Herberto Helder - O poema: VII

Preliminarmente, uma observação: reconheço ser uma afronta transcrever apenas uma das sete seções – exatamente a última – deste magistral poema do autor lusitano. Mas espero ter a compreensão do internauta, pois o poema como um todo é extremamente longo, como se poderá estimar pela própria extensão deste excerto convenientemente selecionado.

 

O ponto em que o conteúdo do poema se revela ao autor mais parece um estado de suprema epifania, maravilhosamente moldável, de um rasgo, em libérrimos filões metapoéticos, de onde a poesia flui sem contenções até a “parte mais límpida da vida”. Frente a tamanha primavera em sagração, por que não se repetir a máxima do príncipe Míchkin: “A beleza há de salvar o mundo.”?!

 

J.A.R. – H.C.

 

Herberto Helder

(1930-2015)

 

O poema

 

VII

 

A manhã começa a bater no meu poema.

As manhãs, os martelos velozes, as grandes flores

líricas.

Muita coisa começa a bater contra os muros do meu poema.

Escuto um pouco a medo o ruído das gárgulas,

o rodopio das rosáceas do meu

poema batido pela revelação das coisas.

Os finos ramos da cabeça cantam mexidos

pelo sangue.

Talvez eu enlouqueça à beira desta treva

rapidamente transfigurada.

Batem nas portas das palavras,

sobem as escadas desta intimidade.

É como uma casa, é como os pés e as mãos

das pessoas invasoras e quentes.

 

Estou deitado no meu poema. Estou universalmente só,

deitado de costas, com o nariz que aspira,

a boca que emudece,

o sexo negro no seu quieto pensamento.

Batem, sobem, abrem, fecham,

gritam à volta da minha carne que é a complicada carne

do poema.

 

Uma inspiração fende lírios na minha testa,

fende-os ao meio

como os raios fendem as direitas taças de pedra.

Eu sorrio e levo pela mão essa criança poderosa,

uma visita do sangue cheio de luzes interiores.
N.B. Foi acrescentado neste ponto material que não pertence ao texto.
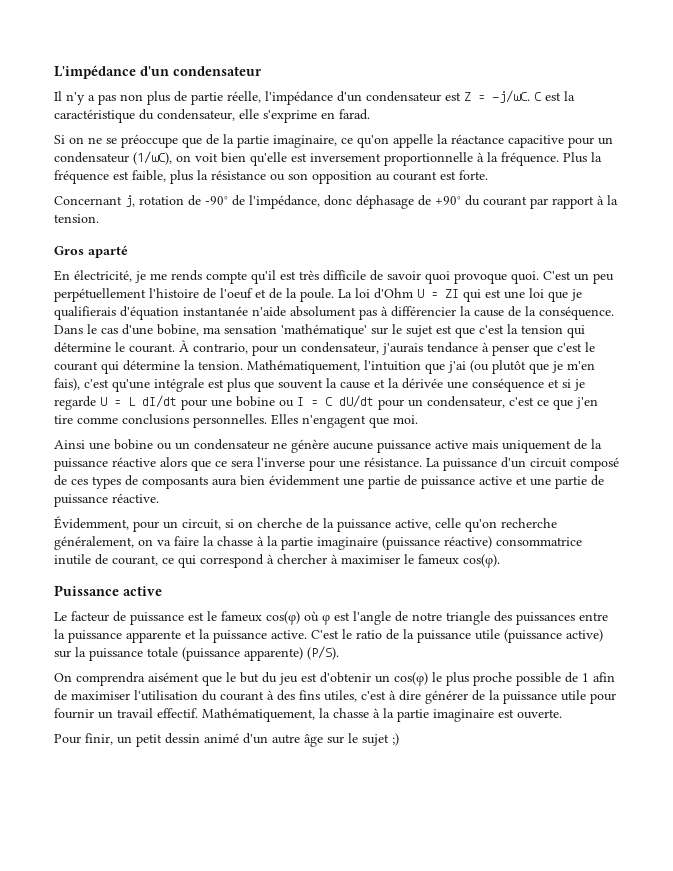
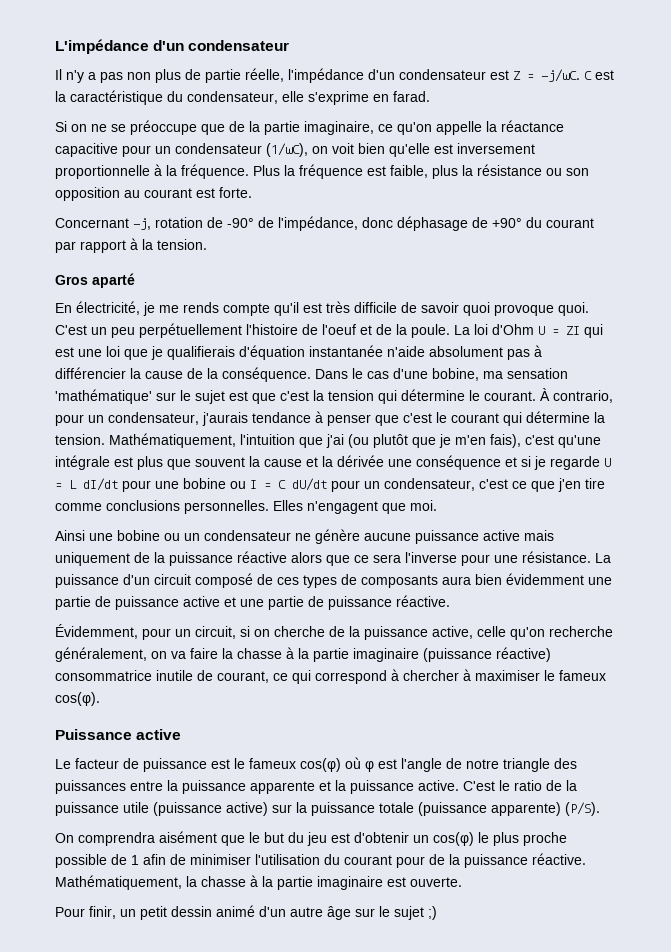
[125,195,135,207] j, -> [133,218,151,230] -j,
[71,691,130,700] maximiser -> [190,854,251,865] minimiser
[267,690,616,704] [54,708,198,719] à des fins utiles, c'est à dire générer de la puissance utile pour fournir un travail effectif. -> [396,853,586,868] pour de la puissance réactive.

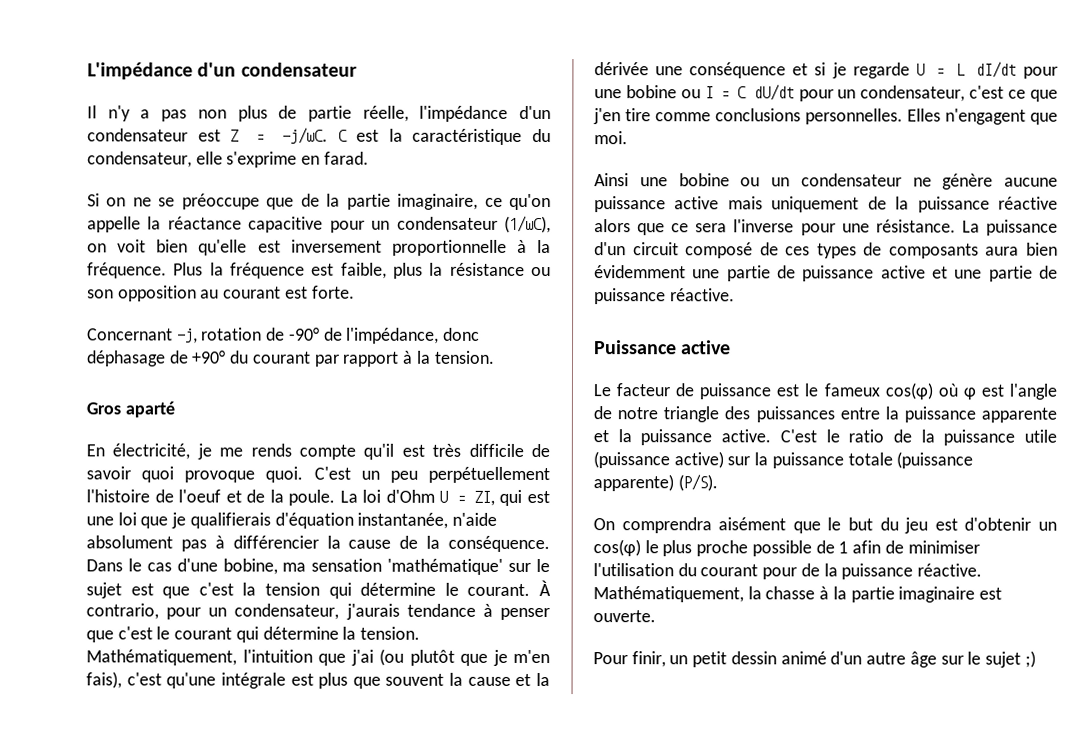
[566,326,580,335] ZI -> [473,490,495,506] ZI,
[309,345,383,357] instantanée -> [357,512,449,529] instantanée,
[55,624,613,640] [55,647,551,662] [55,669,606,684] [55,692,100,706] // Évidemment, pour un circuit, si on cherche de la puissance active, celle qu'on recherche généralement, on va faire la chasse à la partie imaginaire (puissance réactive) consommatrice inutile de courant, ce qui correspond à chercher à maximiser le fameux cos(φ). -> (735, 295) none

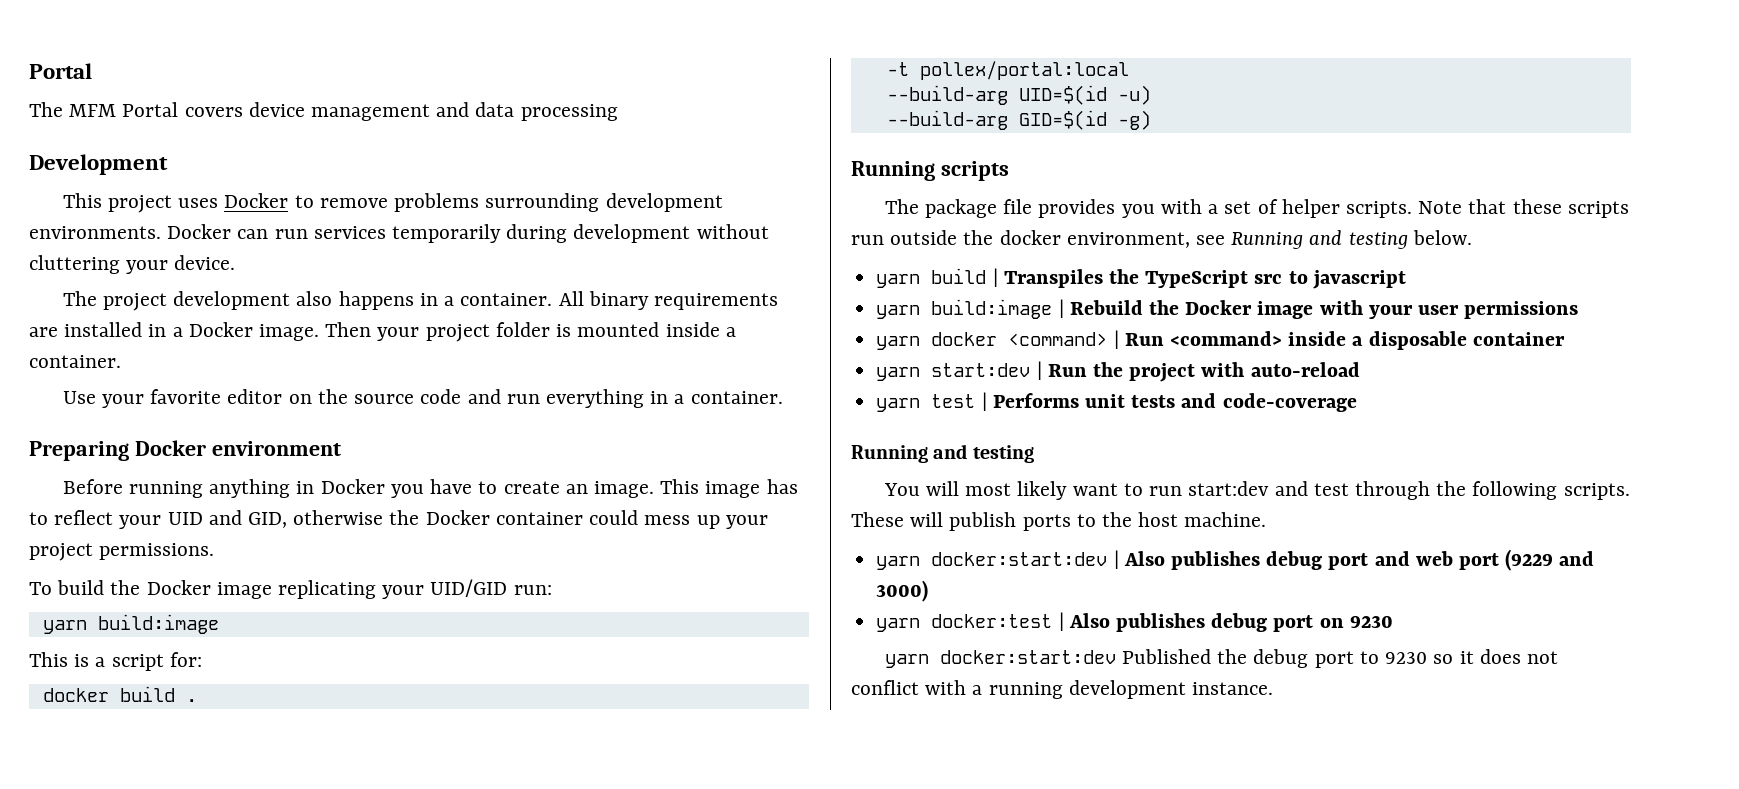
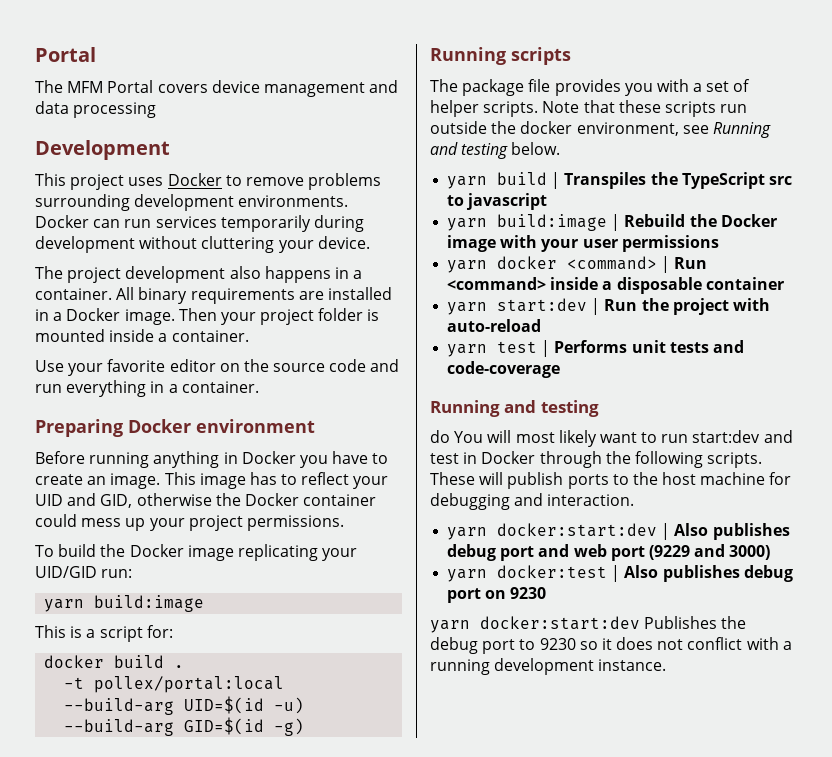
(1034, 454) none -> [430,430,450,443] do
(1349, 489) none -> [463,451,536,464] in Docker
[1184,512,1267,527] machine. -> [700,472,792,485] [430,493,635,510] machine for debugging and interaction.
[1122,649,1212,664] Published -> [644,616,718,629] Publishes

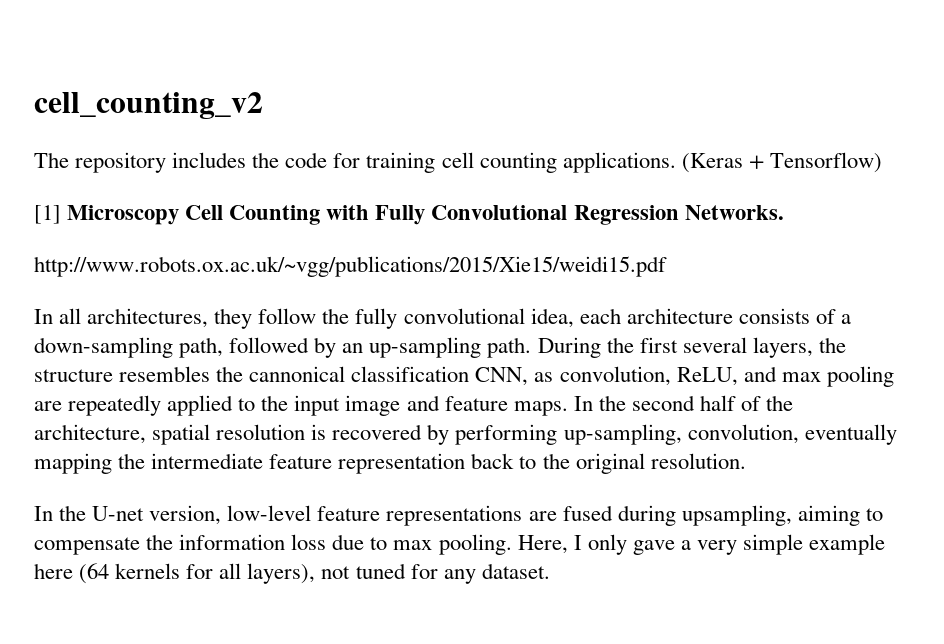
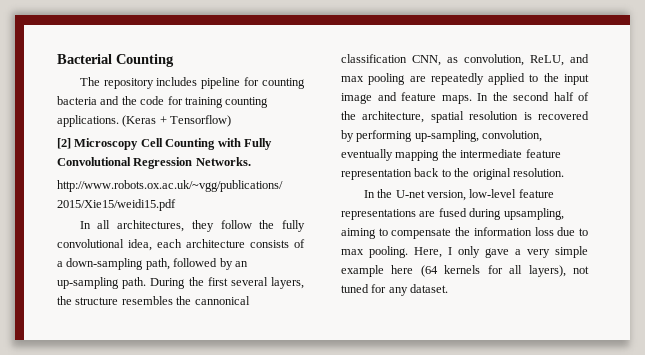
[34,92,263,120] cell_counting_v2 -> [57,54,174,67] Bacterial Counting
(247, 160) none -> [201,77,305,89] [57,96,120,105] pipeline for counting bacteria and
[441,152,474,168] cell -> (223, 102) none
[34,205,61,224] [1] -> [57,138,71,149] [2]

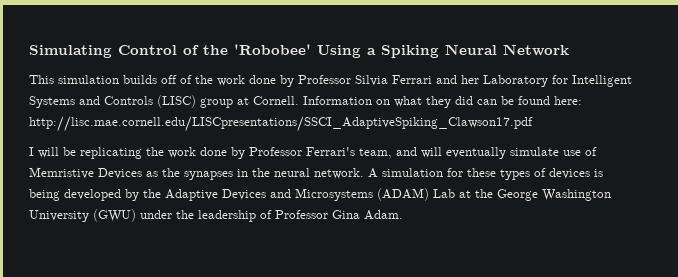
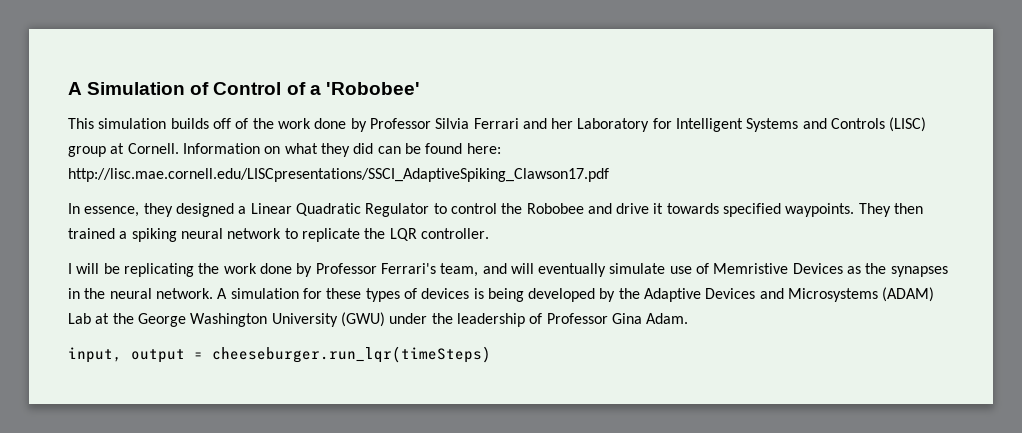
[29,45,112,58] Simulating -> [68,82,210,95] A Simulation of
[203,45,228,55] the -> [309,85,321,95] a
[317,44,569,58] Using a Spiking Neural Network -> (420, 88) none
(533, 124) none -> [68,203,924,217] [68,228,489,242] // In essence, they designed a Linear Quadratic Regulator to control the Robobee and drive it towards specified waypoints. They then trained a spiking neural network to replicate the LQR controller.
(403, 215) none -> [68,346,491,363] // input, output = cheeseburger.run_lqr(timeSteps)

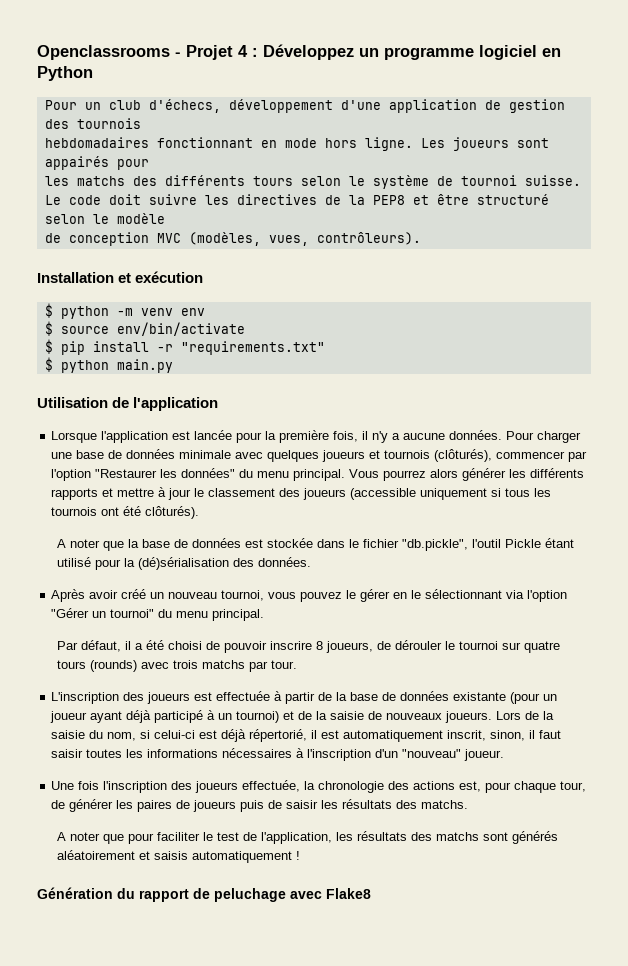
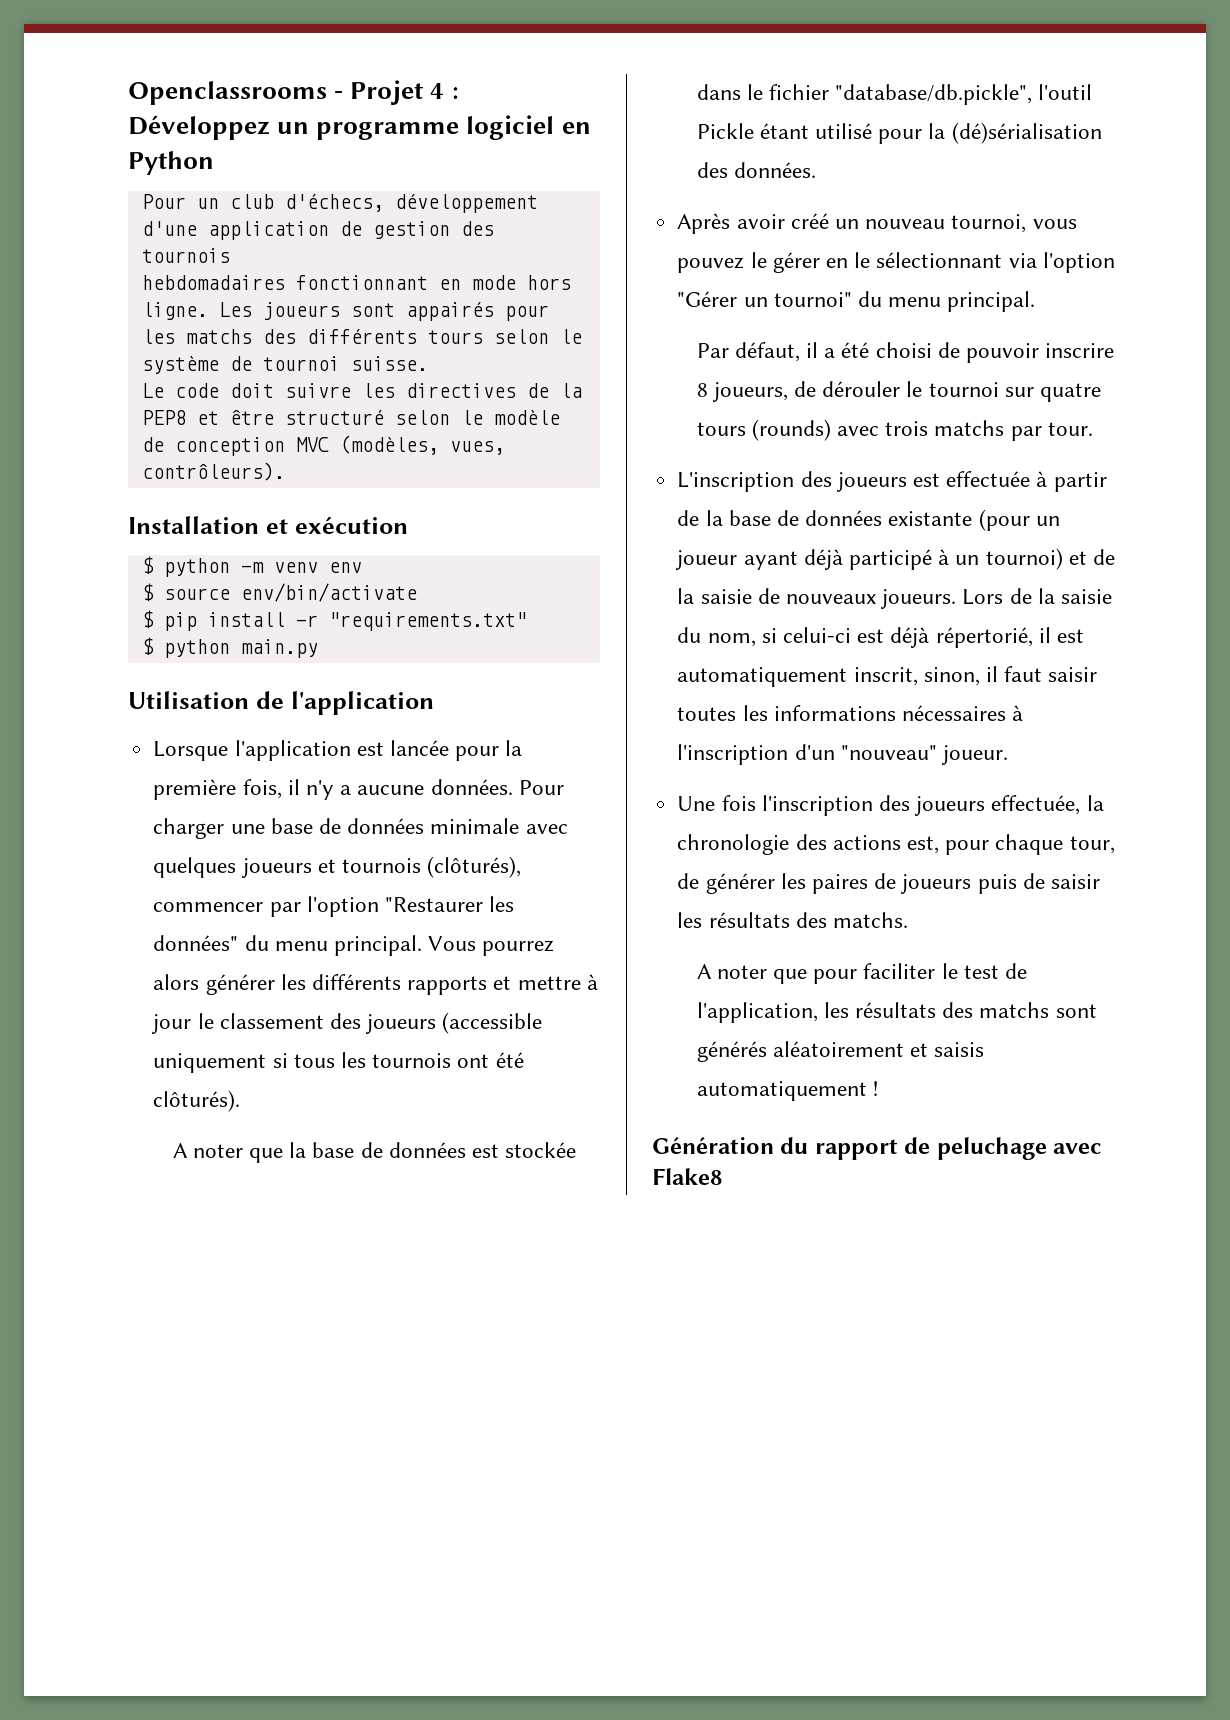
[401,539,468,551] "db.pickle", -> [835,84,1033,105] "database/db.pickle",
Acompanho, como tocando uma espécie de paisagem

levitante,

as palavras pessoas caudas luminosas ascéticas aldeias.

 

É a madrugada e a noite que rolam sobre os telhados

do poema. É Deus que rola e a morte

e a vida violenta. E o meu coração é um castiçal

à beira

do povo que até mim separa os espinhos das formas

e traz sua pureza aguda e legítima.

– Trazem liras nas mãos, trazem nas mãos brutais

pequenos cravos de ouro ou peixes delicados

de música fria.

 

– Eu enlouqueço com a doçura dos meses vagarosos.

 

O poema dói-me, faz-me.

O povo traz coisas para a sua casa

do meu poema.

Eu acordo e grito, bato com os martelos

dos dias da minha morte

a matéria secreta de que é feito o poema.

 

– A manhã começa a colocar o poema na parte

mais límpida da vida. E o povo canta-o

enquanto crescem os campos levantados

ao cume das seivas.

Amanhã começa a dispersar o poema na luz incontida

do mundo.

 

Em: “A colher na boca” (1961)

 

Ave do Paraíso

(Se Jong Cho: artista sul-coreana)

 

Referência:

 

HELDER, Herberto. O poema: VII. In: __________. Poemas completos. 1. ed. Rio de Janeiro, RJ: Tinta-da-china Brasil, 2016. p. 39-40. (Coleção ‘Grandes Escritores Portugueses’)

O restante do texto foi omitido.